Monday, June 1
If today is any indication, Police Captain Rob Porter is going to have a very good week. He smiles as he watches the sun sinking on the horizon, feels the light breeze on his face, hears the slap of small waves as they gently rock the fishing boat moored to the dock he’s standing on. Life is good. He’s had to do a lot to get here, but it’s all his—the cabin, the woods, this little lake. It’s true he doesn’t own it outright, but it won’t be long before he can mark that mortgage paid in full—provided his plans work out. And there’s no reason why they shouldn’t. He’s played his hand extremely well.
Just yesterday, things weren’t looking so rosy, but like they say, what a difference a day makes. Now, his Erin Harper problem is over. There won’t be any more threats, no attempts to undermine him, no “Me, Too,” bull coming from her either. He’ll be able to glide right into the Himmel police chief position when Mick Riley retires in the fall. He can’t help grinning when he thinks about his confrontation with Erin. She thought she had the upper hand, but Rob was ready for her. The look on her face was priceless.

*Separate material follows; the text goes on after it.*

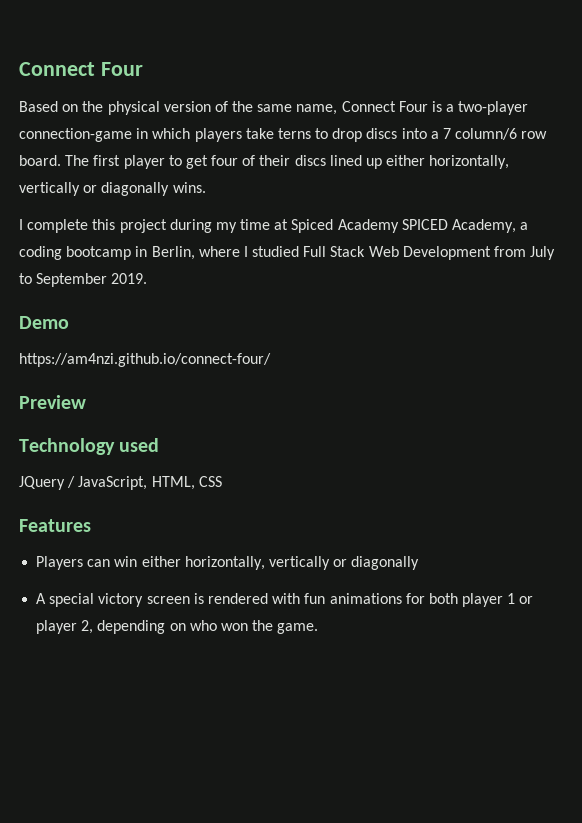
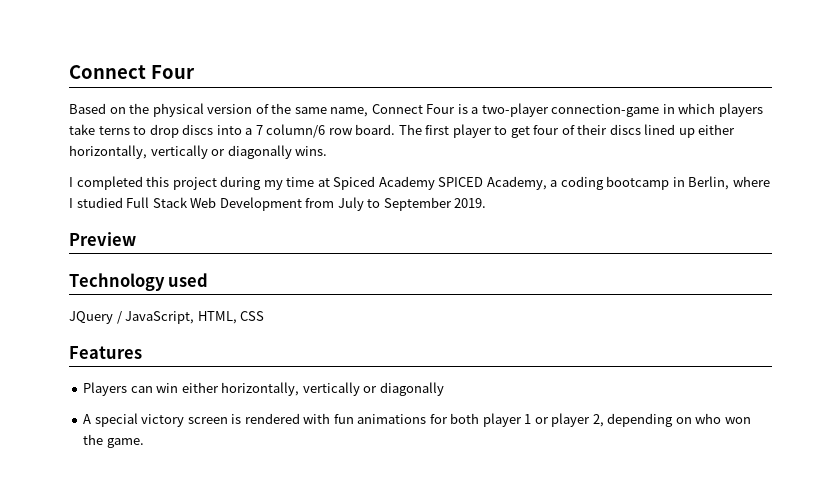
[27,219,89,233] complete -> [76,176,143,190] completed
[19,316,69,329] [19,353,271,367] // Demo // https://am4nzi.github.io/connect-four/ -> (487, 203) none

And as if that wasn’t enough, he’s got Spencer Karr and GO News firmly in his back pocket. Sure, Rob caught a lucky break, but he knew what to do with it. Exploiting opportunities is one of Rob’s special talents. There’s only one thing he hasn’t taken care of yet, but her day is coming. The Himmel Times is still a pain in the ass. They’re always digging around, always putting a negative spin on his department. That bitch Leah Nash thinks she and her stupid newspaper are out of his reach because she’s best buddies with the sheriff. Let her think that. Rob will find a way to shut her up. He just has to be smart about it. And if there’s one thing Rob is sure of, it’s that he’s a hell of a smart guy.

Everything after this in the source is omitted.